There are two types of ruler - “Lions and Foxes.” This originated in Machievelli’s “The Prince”. Machievelli was formulating a rationalist plan of “how to rule” for new rulers who had no tradition to guide them. He advised the new ruler to be half beast and half man: “So, as a Prince is forced to know how to act like a beast, he should learn from the fox and the lion; because the lion is defenceless against traps and a fox is defenceless against wolves. Therefore one must be a fox in order to recognise traps, and a lion to frighten off wolves.”
The Lions have what Pareto termed Class 11 residues of “Group Persistence”. They have a sense of objectivity and permanence and believe in family, property, nation, church and tradition. They are cautious in economics and value saving and “sound money.” They esteem character and duty over education and wealth and will use force to uphold their values. They rely on their strength, stubbornness.
Foxes, tend to work in the talking professions like journalism or the law, and live by their wits, shrewdness, deceit and fraud.
Pareto added Residues. There are six classes of Residues but the first two are relevant to our era. Class 1 residue is the foxes’ instinct for “combination”. They tend to manipulate words and construct abstruse theories and ideologies. They do not have strong attachment to Church, family, nation or tradition but can exploit these loyalties in others. They are creative in economics and politics and promote change and novelty. They do not plan far ahead and do not look to a great future for their people. They rely on their wits to thwart challenges and ad lib answers to questions.
A feature of Foxes is their distaste for the Martial and a preference for Economics. Our defences are severely cut back and the elites act as if we are in a safe world and have no enemies and think they can buy everyone off with aid and good will both here and abroad!
The dominant anti-British tendency and favouritism for “the other” can be traced to well-named Charles James Fox and his type down to the present. He exhibited the Foxes tendency for abstractions and high-sounding ideals which is evident from his support for the principles of the French Revolution while ignoring the reality. He regarded our war with France as an attempt to crush a noble experiment in human liberty. In 1786 he said of the Rohilla charge,” by those laws which are to be found in Europe, Africa, and Asia – that are found among all mankind, those principles of Equity and humanity implanted in our hearts which have their existence in the feelings of mankind …”
Why then do things not stay the same? Why are we decadent and longer capable of defending ourselves? Modernist art critic Herbert Read wrote in “Form in Modern Poetry” that the nature of men had changed from character to personality. Character being permanent, solid traits; personality more fluid and changeable.

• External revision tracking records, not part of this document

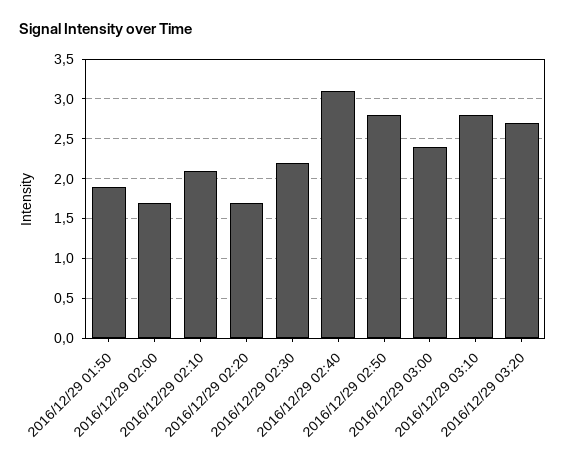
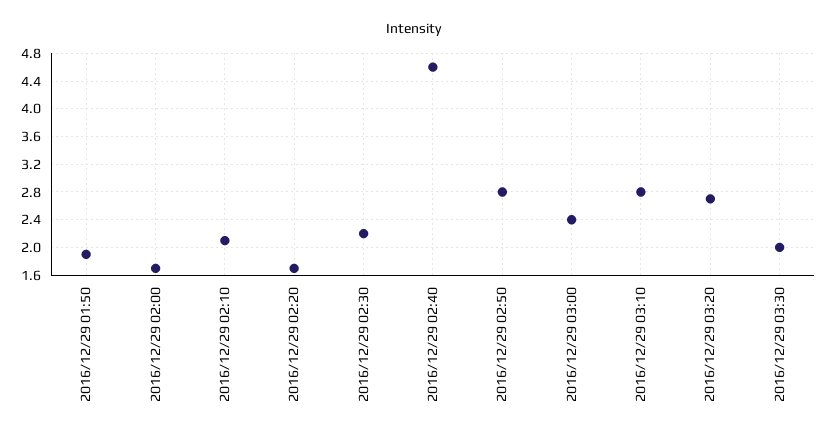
2016/12/29 02:40: 3.1 -> 4.6
2016/12/29 03:30: none -> 2

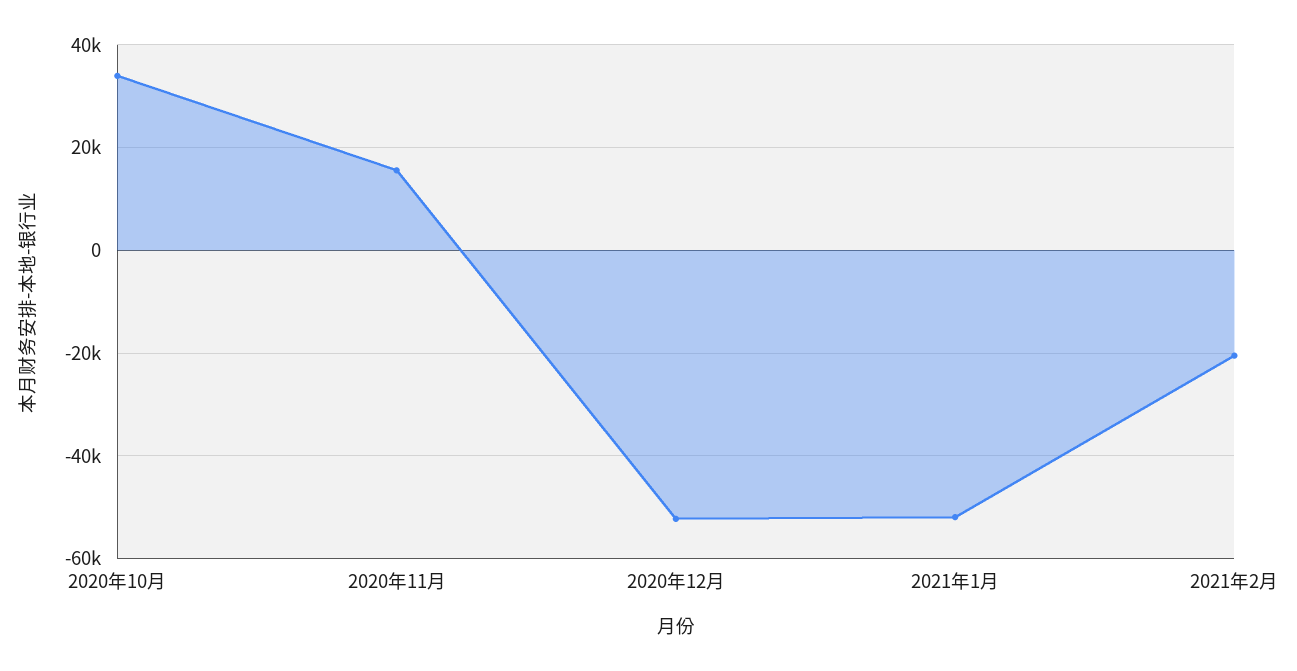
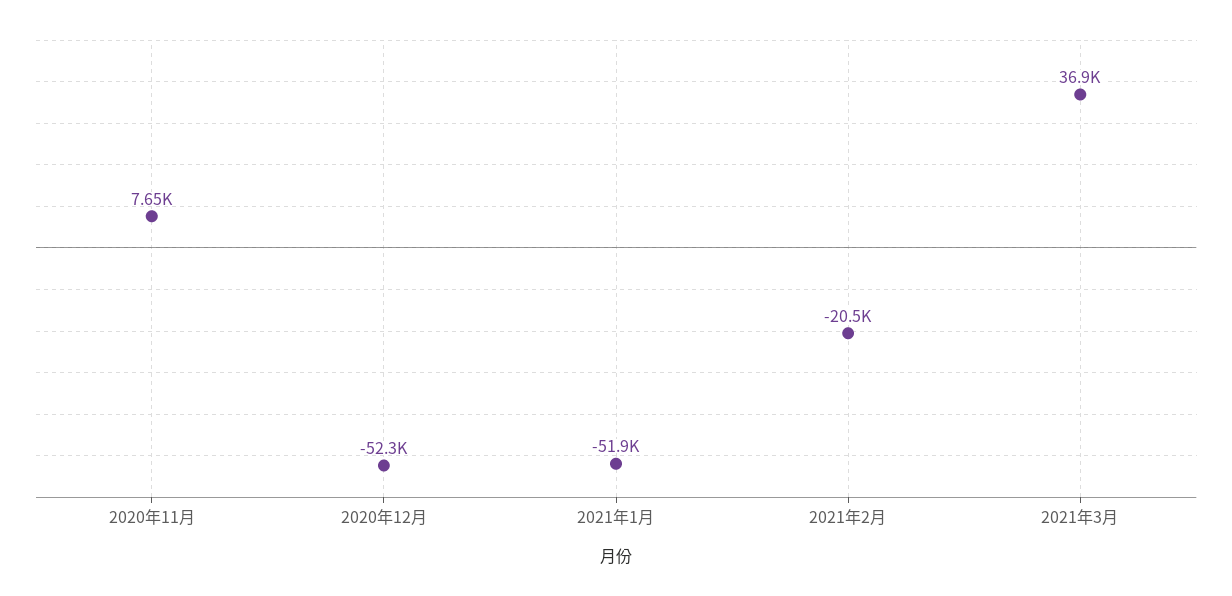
2020年10月: 34000 -> none
2020年11月: 16000 -> 7650
2021年3月: none -> 36900

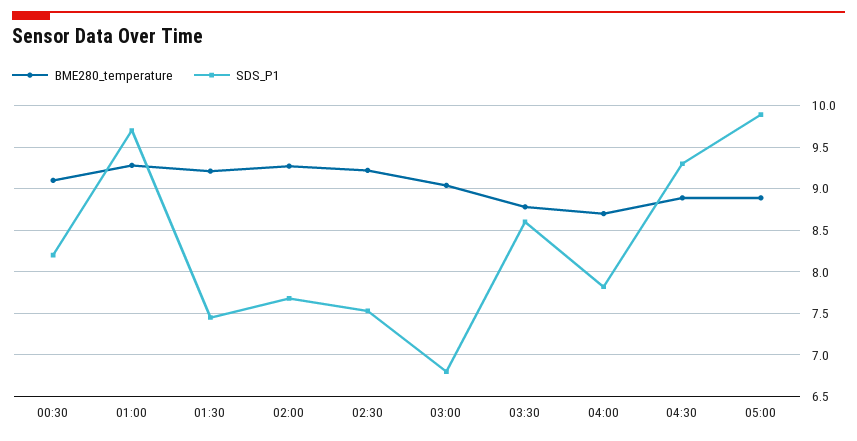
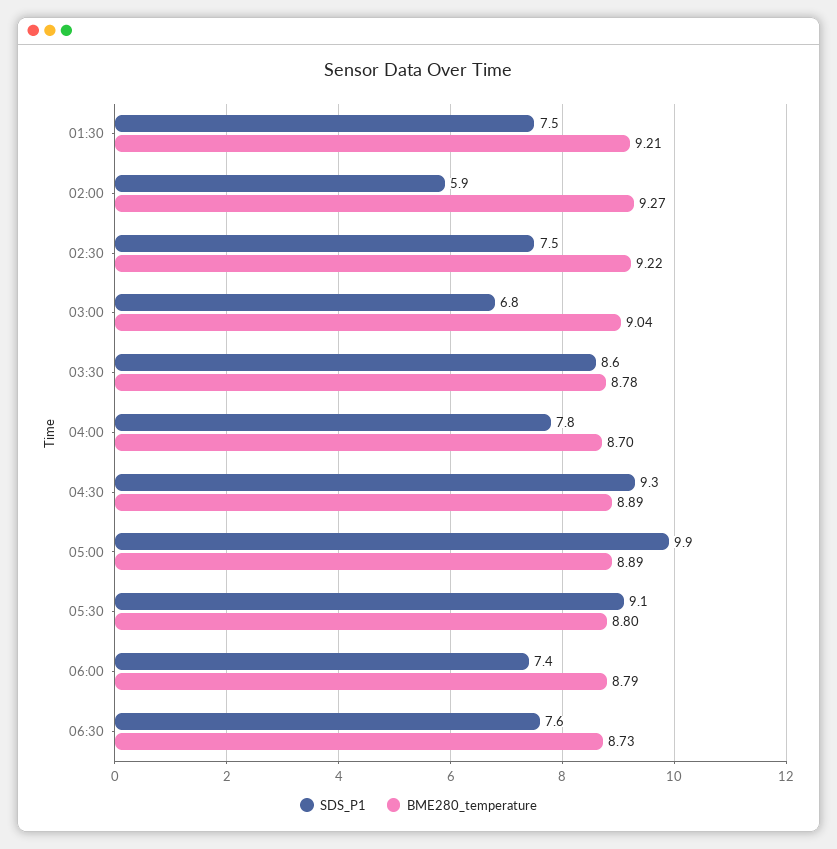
BME280_temperature, 00:30: 9.1 -> none
SDS_P1, 00:30: 8.2 -> none
BME280_temperature, 01:00: 9.3 -> none
SDS_P1, 01:00: 9.7 -> none
SDS_P1, 02:00: 7.7 -> 5.9
SDS_P1, 05:30: none -> 9.1
BME280_temperature, 05:30: none -> 8.8
SDS_P1, 06:00: none -> 7.4
BME280_temperature, 06:00: none -> 8.79
SDS_P1, 06:30: none -> 7.6
BME280_temperature, 06:30: none -> 8.73

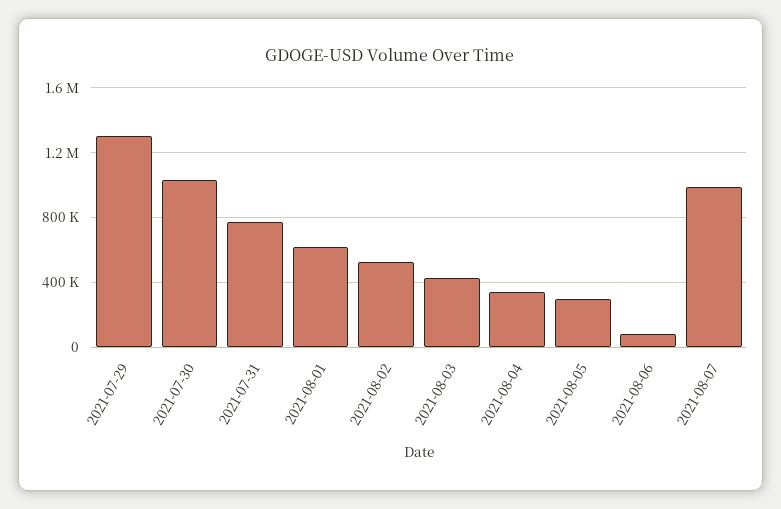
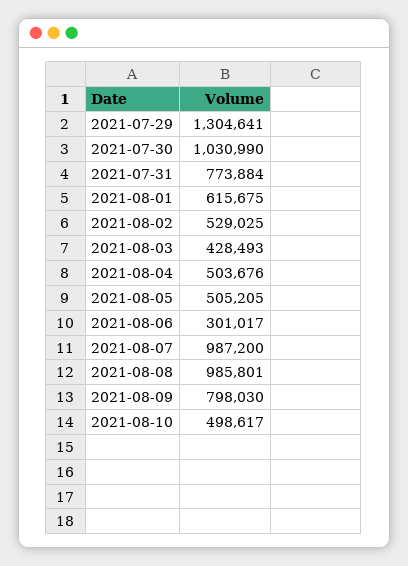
2021-08-04: 350000 -> 503676
2021-08-05: 300000 -> 505205
2021-08-06: 100000 -> 301017
2021-08-08: none -> 985801
2021-08-09: none -> 798030
2021-08-10: none -> 498617

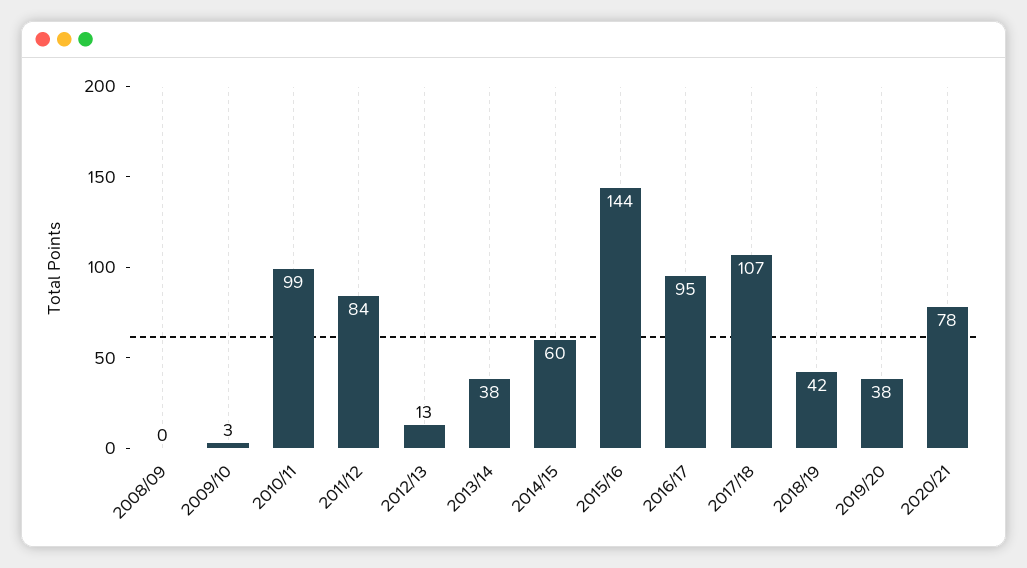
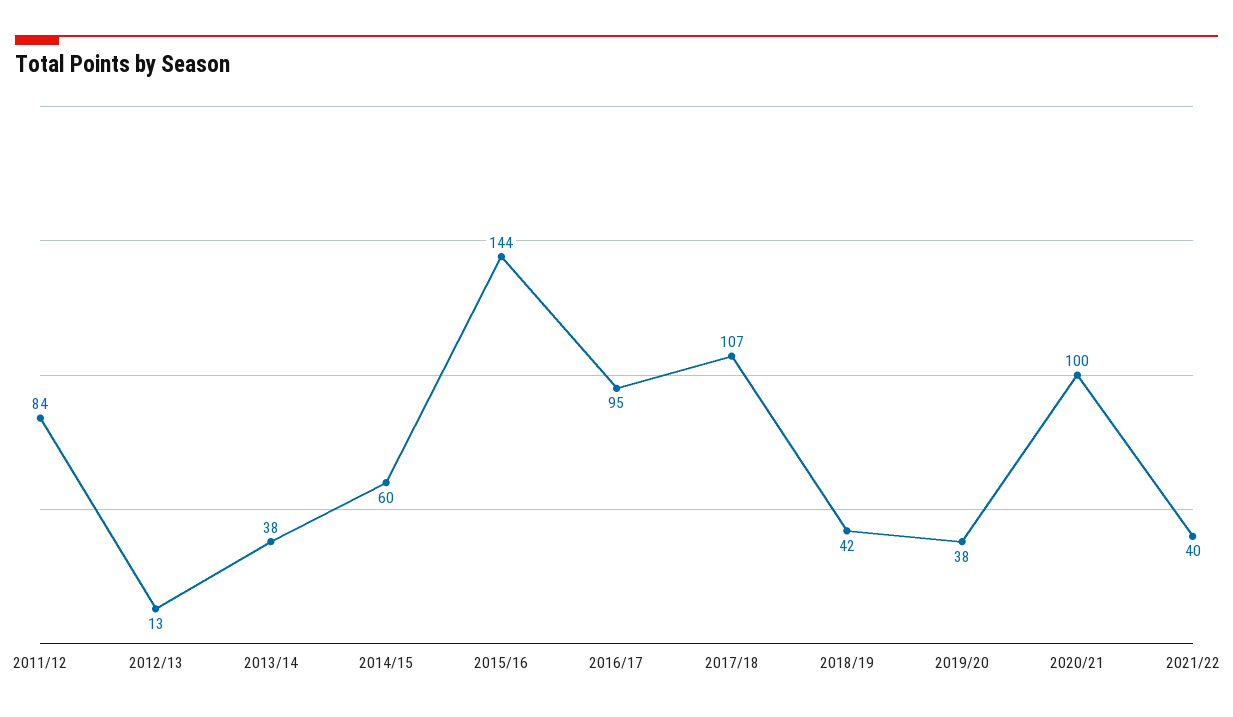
2008/09: 0 -> none
2009/10: 3 -> none
2010/11: 99 -> none
2020/21: 78 -> 100
2021/22: none -> 40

Pareto suggests that there is a “Circulation of Elites.” The ruling elites are not a stable ruling class but changing. Pareto thought this circulation occurs because each type has inherent weaknesses. Thus whilst the Lions' act forcefully they lack imagination and cunning; conversely, Foxes possess cunning but fail to act coercively. Examples are the police negotiating for too long instead of shooting the criminals, kidnappers etc. Pareto disputed that democracy was a progressive form of government; it was, he said, another form of elite rule. A topical insight was that foxes often ignore invasions until it is too late. We should know. We are living through one!
The radical MP Samuel Whitbread was even more anti-British than Fox and excused the French while denouncing his own people. It was the dawning of our era when abstractions were coming to dominate and practical thinking was losing ground. Heroes like Nelson and Wellington were still at that time “role models” for young men, for their quiet manly courage, selflessness and high sense of duty. On the French Revolution Edmund Burke foresaw the decline of Lions’ values: “It is gone, that sensibility of principle, that charity of honour, which felt stain like a wound…The age of chivalry is gone. The age of sophisters, economists, and calculators has succeeded.”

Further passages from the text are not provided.